++++ Given records

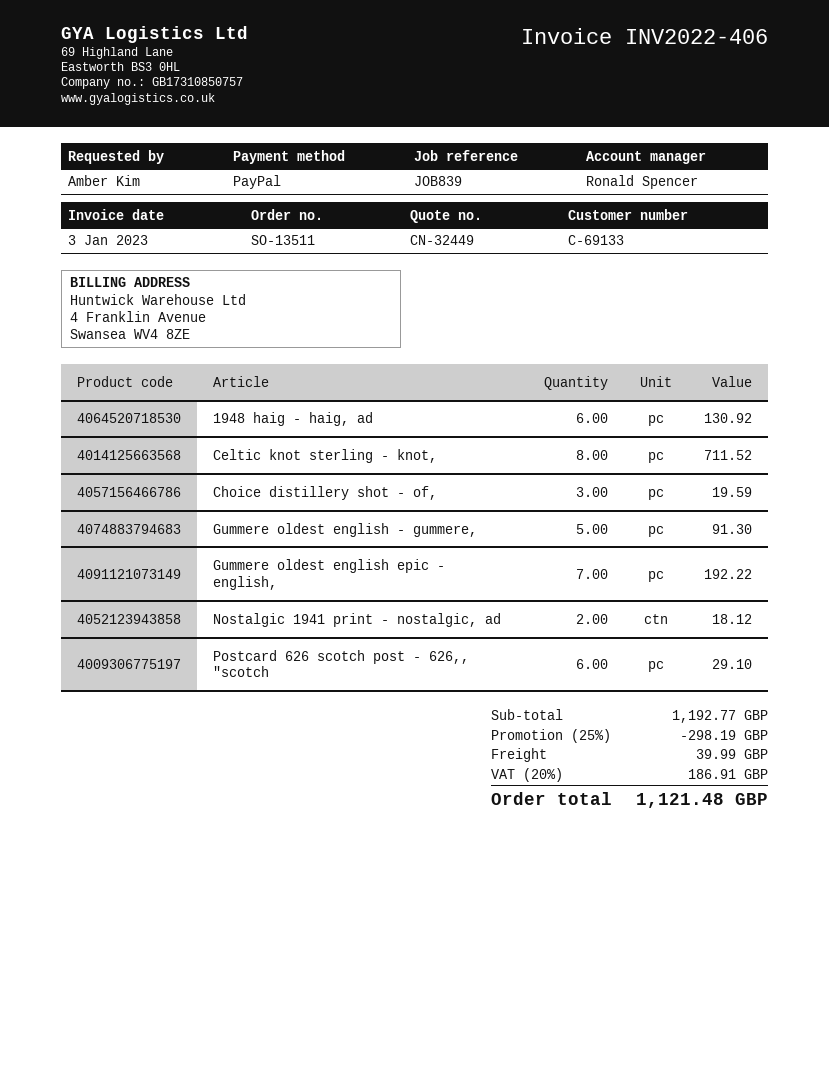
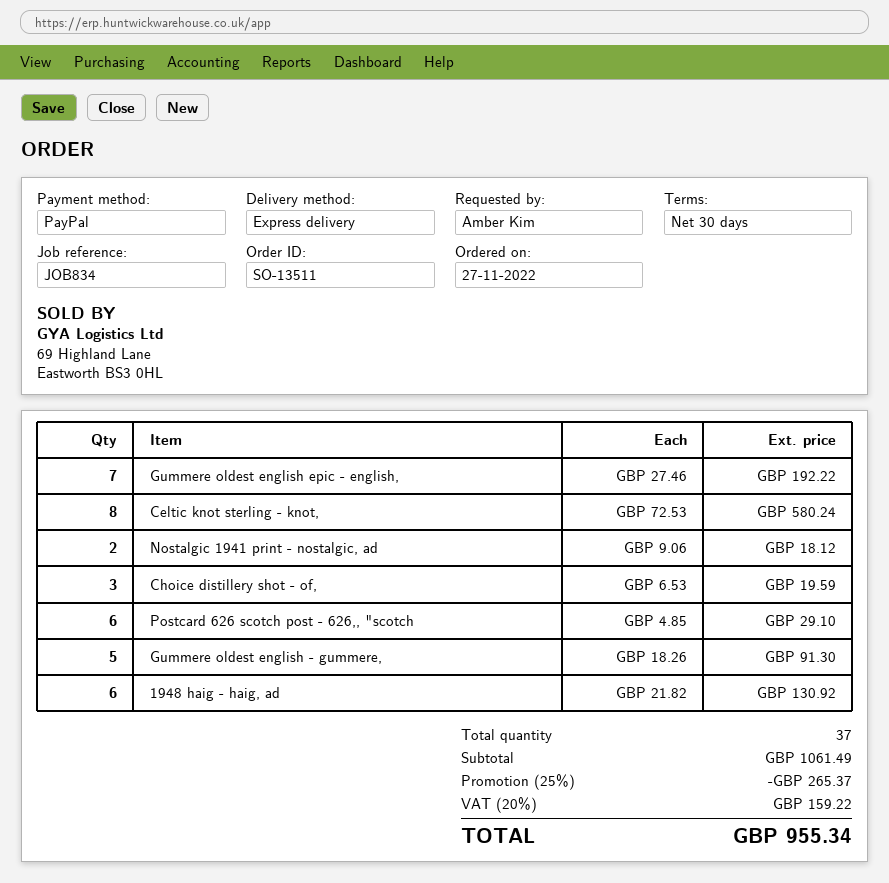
reference: JOB839 -> JOB834
Celtic knot sterling - knot,: 8 for 711.52 -> 8 for 580.24
subtotal: 1192.77 -> 1061.49
discount: 25% = 298.19 -> 25% = 265.37
shipping: 39.99 -> none
tax: 20% = 186.91 -> 20% = 159.22
total: 1121.48 -> 955.34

++++++++

Problem requirements
Set down exactly the line that holds "subtotal: 1192.77 -> 1061.49" and all lines after it to the end of the data.

Reply to the exercise
subtotal: 1192.77 -> 1061.49
discount: 25% = 298.19 -> 25% = 265.37
shipping: 39.99 -> none
tax: 20% = 186.91 -> 20% = 159.22
total: 1121.48 -> 955.34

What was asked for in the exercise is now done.